We play four games of three minutes each, with one minute’s rest in between.
We use the same basic set up as before but this time the 11 players in each box are from the same team and are in their team shape. A server starts and restarts play with a pass to the goalkeeper and that team must pass to keep possession. The other team sends four players across the 10-yard channel and into the opposition’s box where they must try to win the ball by working in groups to press the possession team.
If the four pressing players win the ball they can either pass to their team mates in the other box, as shown , or kick it out of play. If they manage to pass it back to their own box, they must follow the ball and with their team mates they must pass to keep possession away from the four opposition pressers who have followed them into their box.

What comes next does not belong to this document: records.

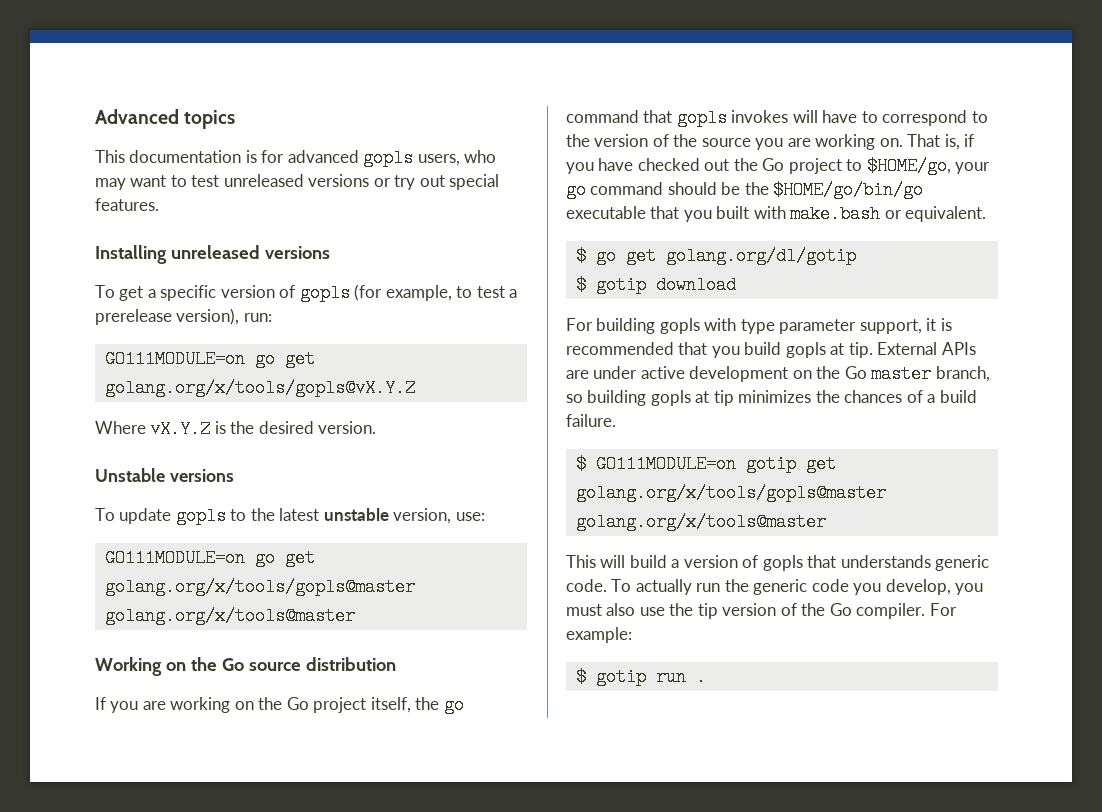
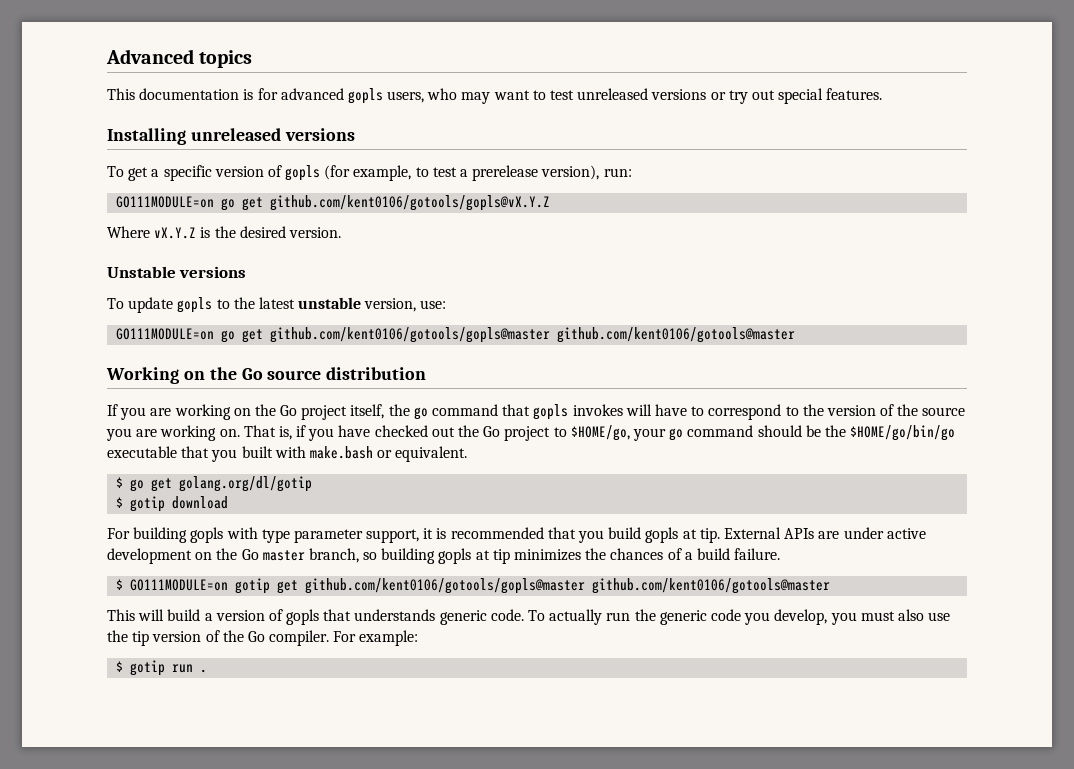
[104,379,415,397] golang.org/x/tools/gopls@vX.Y.Z -> [270,195,551,211] github.com/kent0106/gotools/gopls@vX.Y.Z
[104,578,415,596] [104,607,355,625] golang.org/x/tools/gopls@master golang.org/x/tools@master -> [270,327,796,343] github.com/kent0106/gotools/gopls@master github.com/kent0106/gotools@master
[575,484,886,502] [575,513,826,531] golang.org/x/tools/gopls@master golang.org/x/tools@master -> [305,578,831,594] github.com/kent0106/gotools/gopls@master github.com/kent0106/gotools@master

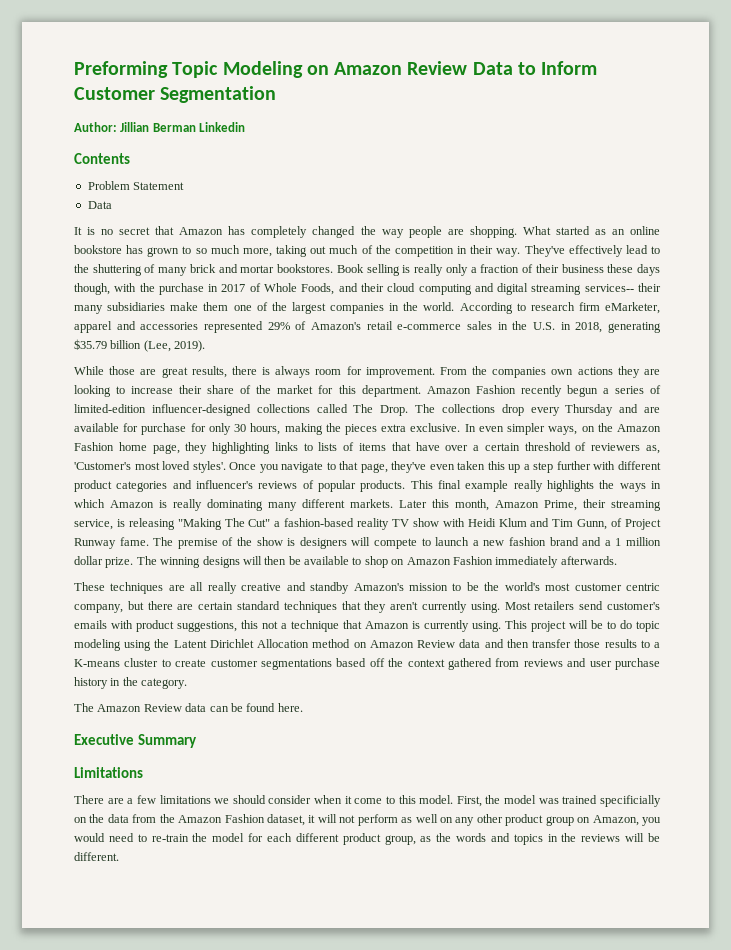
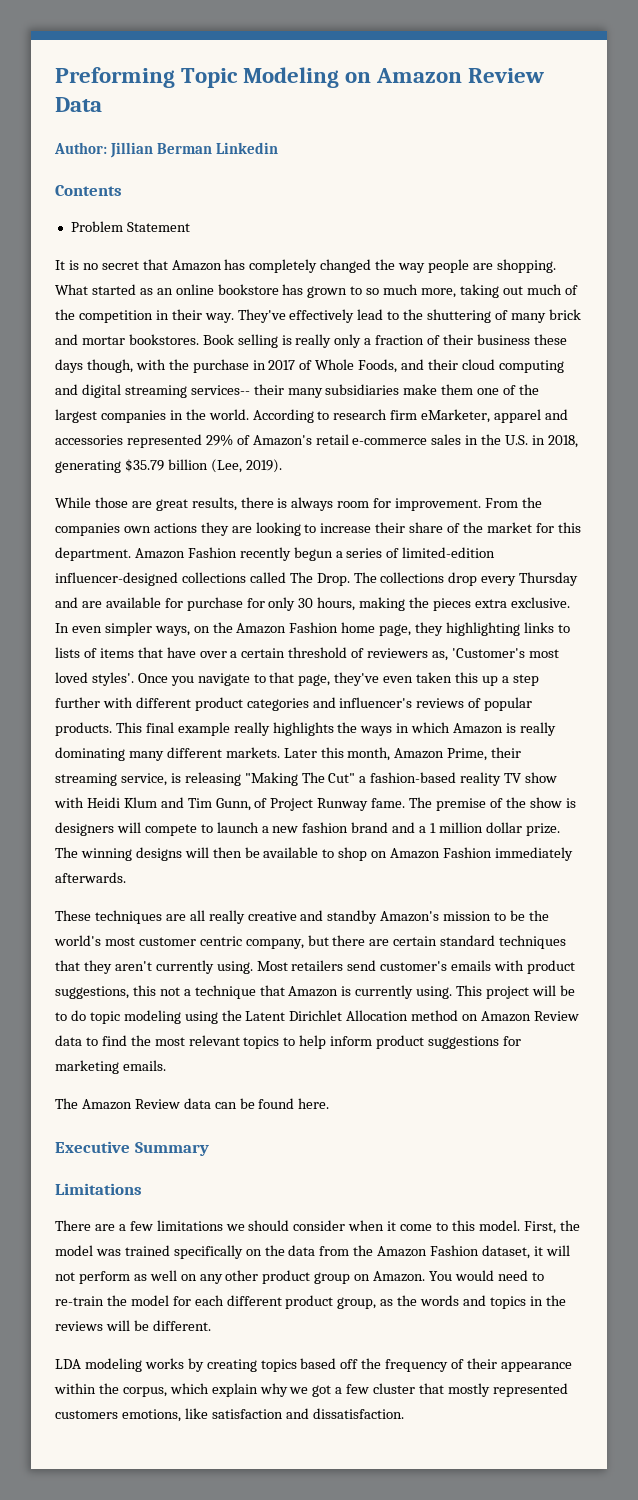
[517,61,598,75] [74,86,277,103] to Inform Customer Segmentation -> (102, 104) none
[87,201,112,209] // Data -> (190, 227) none
[484,639,661,648] [74,658,660,670] [74,677,188,689] and then transfer those results to a K-means cluster to create customer segmentations based off the context gathered from reviews and user purchase history in the category. -> [85,1035,521,1049] [55,1060,166,1074] to find the most relevant topics to help inform product suggestions for marketing emails.
[600,795,662,807] specificially -> [173,1245,243,1259] specifically
[592,815,662,826] Amazon, you -> [373,1271,453,1282] Amazon. You
(119, 856) none -> [55,1358,572,1372] [54,1383,568,1397] [55,1408,404,1422] // LDA modeling works by creating topics based off the frequency of their appearance within the corpus, which explain why we got a few cluster that mostly represented customers emotions, like satisfaction and dissatisfaction.

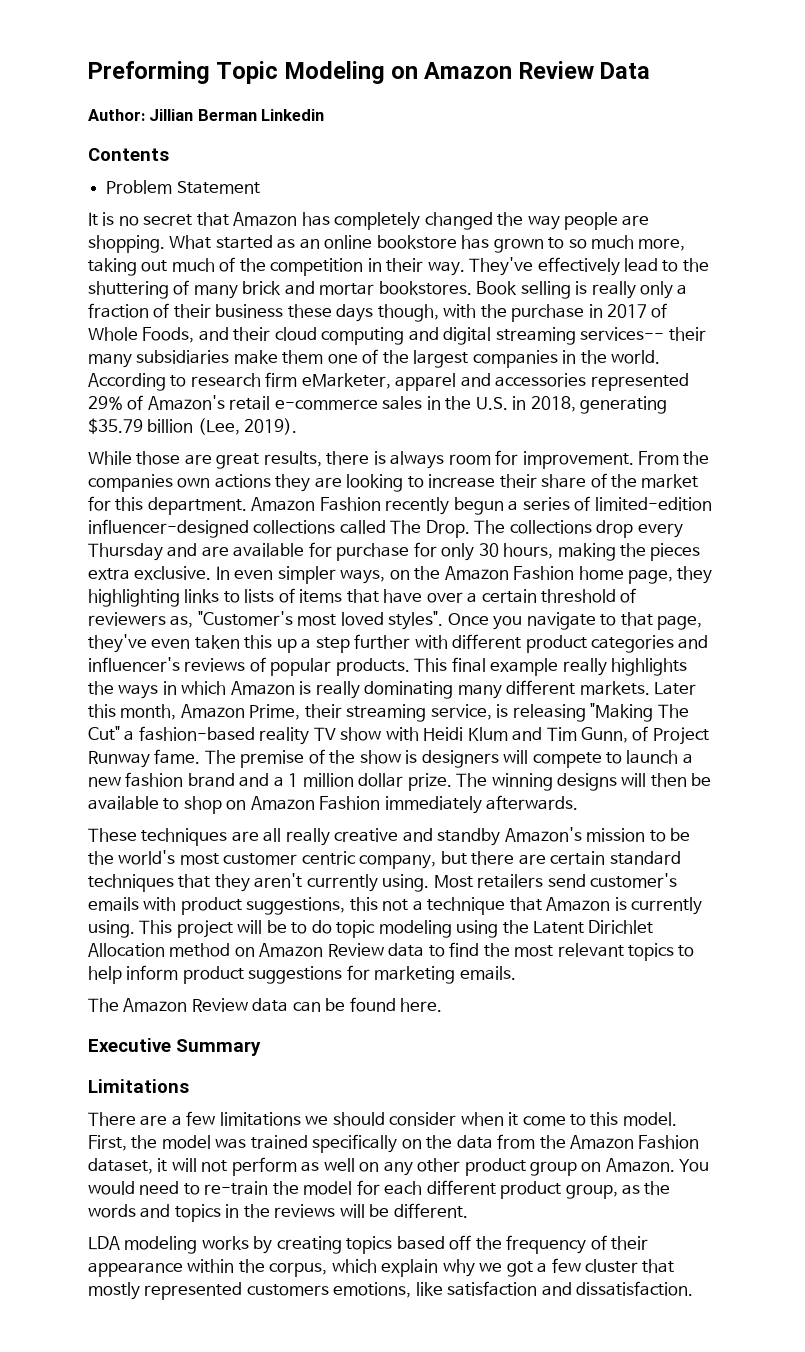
[451,648,525,658] 'Customer's -> [197,611,293,626] "Customer's
[91,672,134,686] styles'. -> [388,611,444,630] styles".

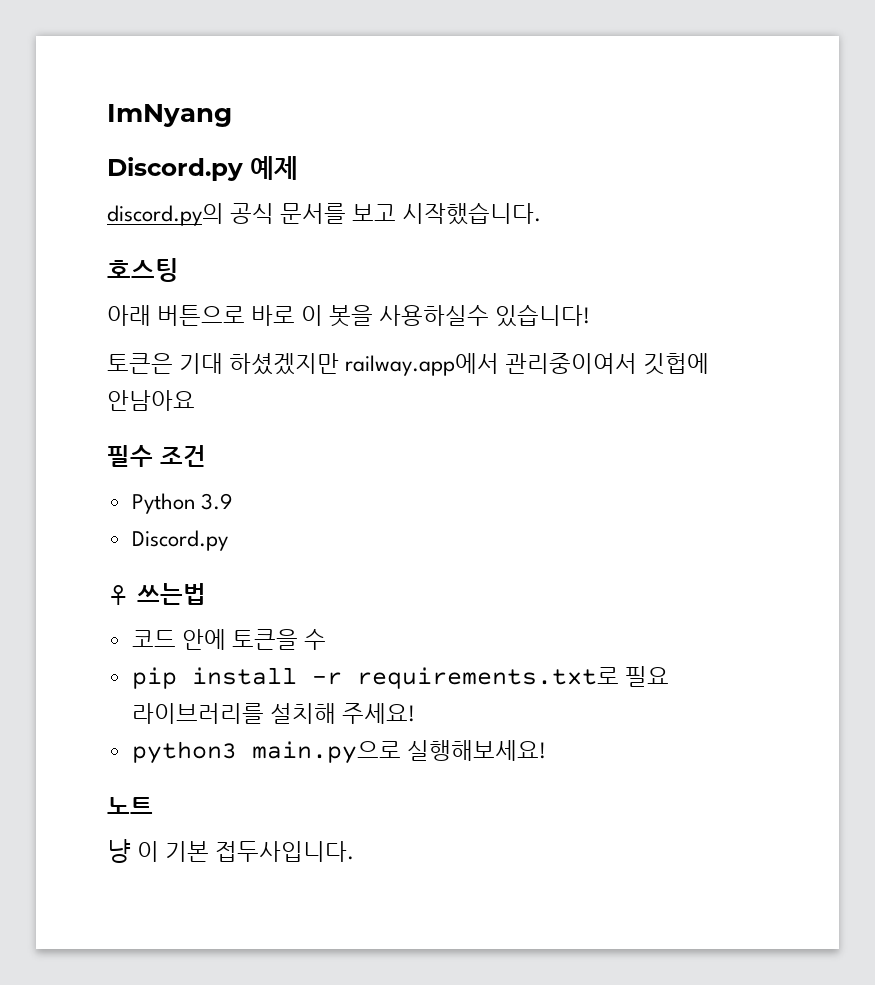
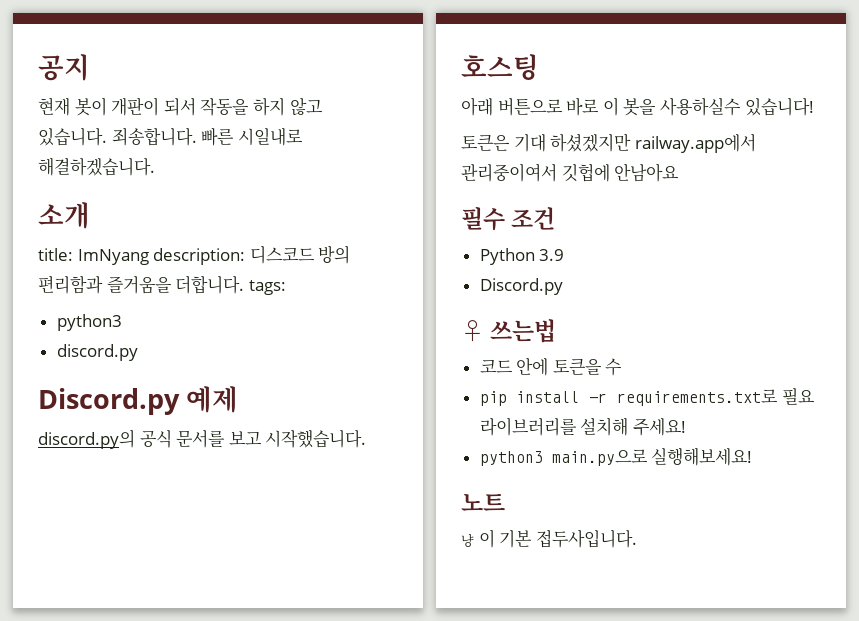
[107,104,232,127] ImNyang -> [38,54,90,81] [38,97,323,116] [38,127,303,146] [38,157,155,176] [38,202,90,229] [38,245,351,265] [38,275,286,295] [56,314,122,331] [56,344,138,361] 공지 // 현재 봇이 개판이 되서 작동을 하지 않고 있습니다. 죄송합니다. 빠른 시일내로 해결하겠습니다. // 소개 // title: ImNyang description: 디스코드 방의 편리함과 즐거움을 더합니다. tags: // python3 // discord.py

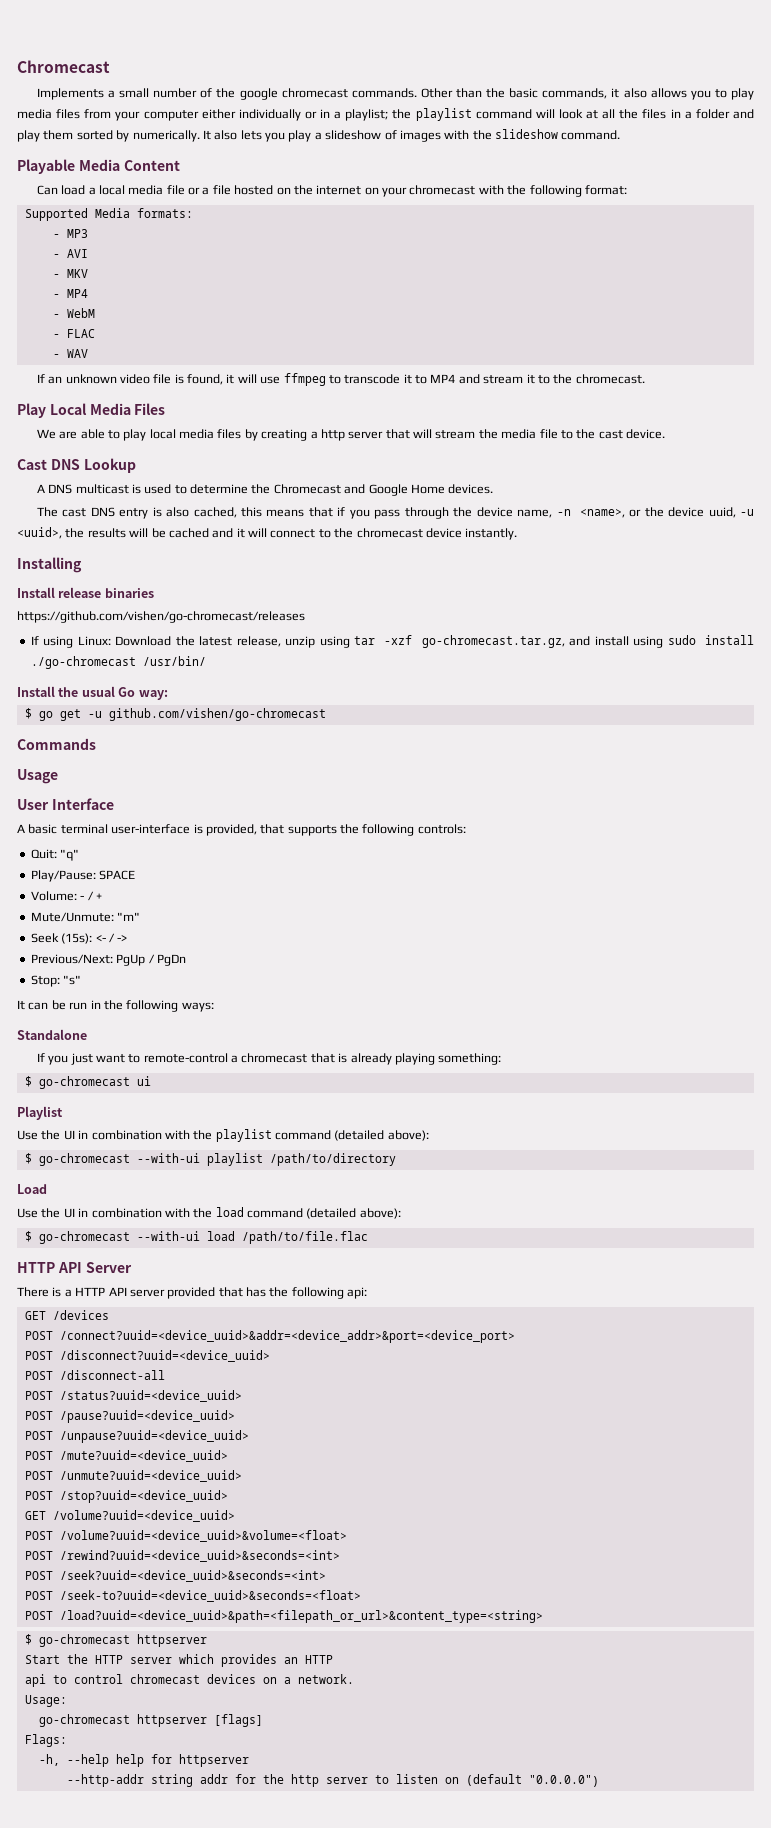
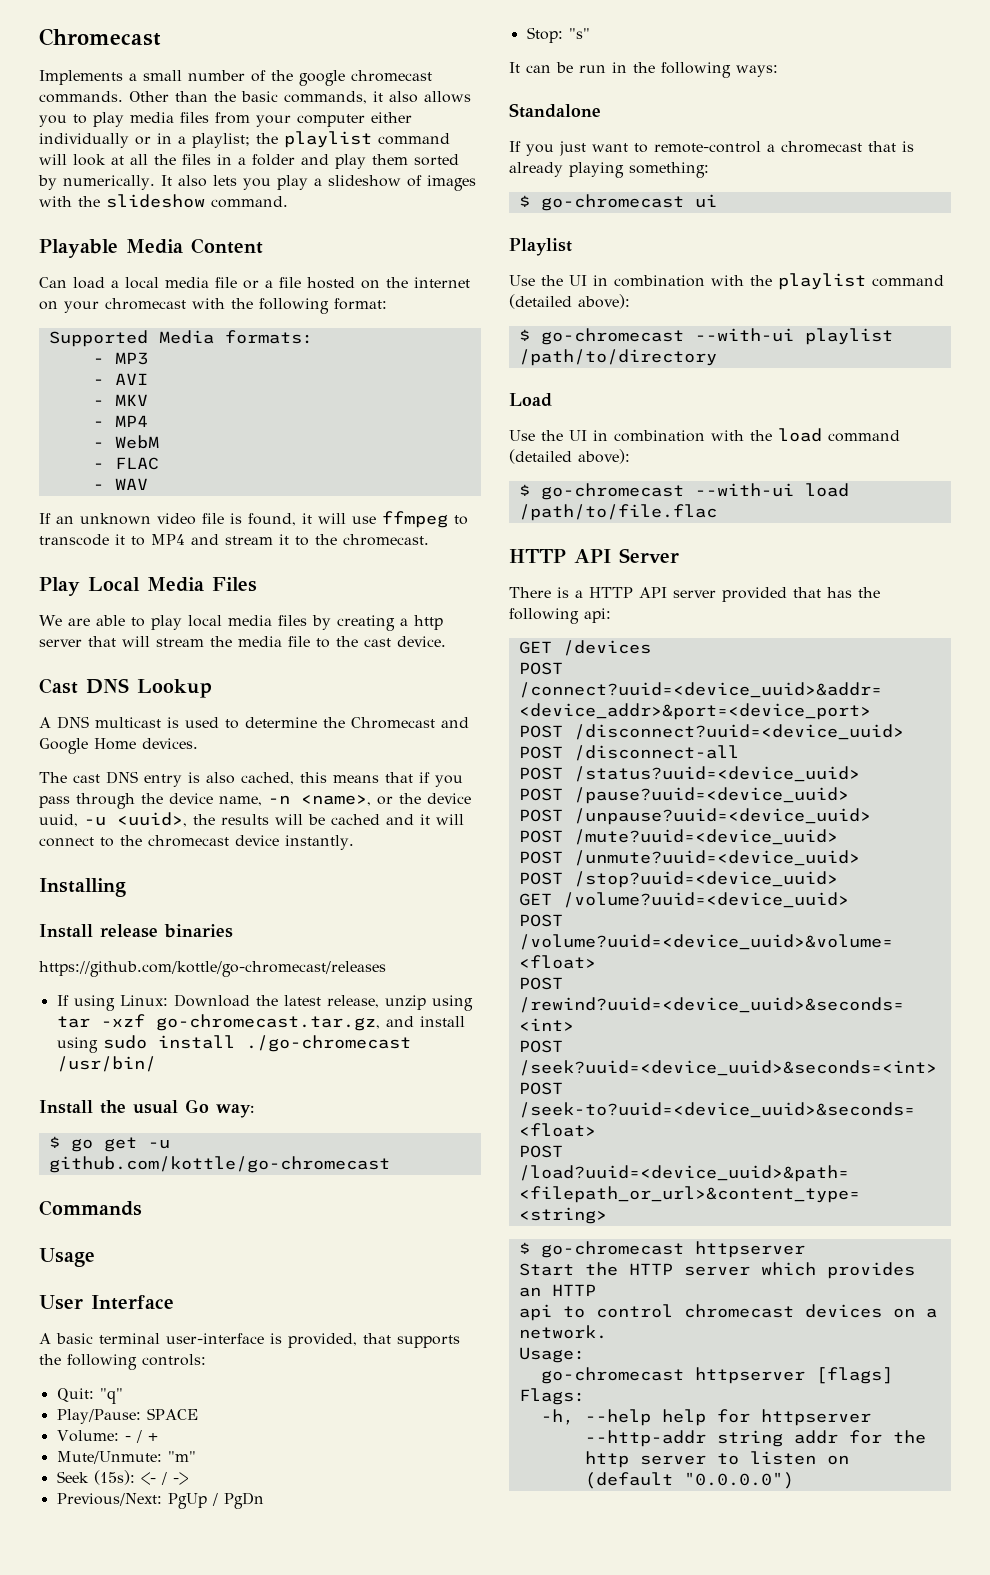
[17,611,305,623] https://github.com/vishen/go-chromecast/releases -> [39,961,386,977] https://github.com/kottle/go-chromecast/releases
[108,708,326,721] github.com/vishen/go-chromecast -> [48,1156,390,1173] github.com/kottle/go-chromecast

Play is one-touch and the coach should keep count of the number of passes each team makes. The first team to complete a target number of passes (50, 60 or 70 passes) wins the game, but the passes do not need to be consecutive. When a team loses possession, they will start again at the same number of passes when they regain possession.
We set up a playing area of approximately 50×75 yards (the area is 50 yards long and the full width of the pitch) with a goal and a goalkeeper at each end. We’re using 20 outfield players split to two teams of eight and four floaters.
We play a normal 8v8 game with players set up in their team shape and with the floaters playing for the team in possession. This means the attacking team will be playing with a 12v8 overload, as shown .
The only condition is that players are limited to two touches. We play three games of five minutes.
How would I put this in a game situation?
We would usually finish this session by progressing into an 11v11 game on a full pitch. We would play this for 25 minutes.
What are the key things to look out for?
Technically, we want to see players able to keep possession and demonstrating good ball control
in tight spaces.
Tactically, we want to see players understanding that they should function in their normal positions and make effective transitions from defence to attack. We also want to see players making good decisions.
What are the typical mistakes players might make and how do I avoid them?
Typical mistakes might be that players will fail to read the situation quickly enough and that they use incorrect body positions when receiving the ball.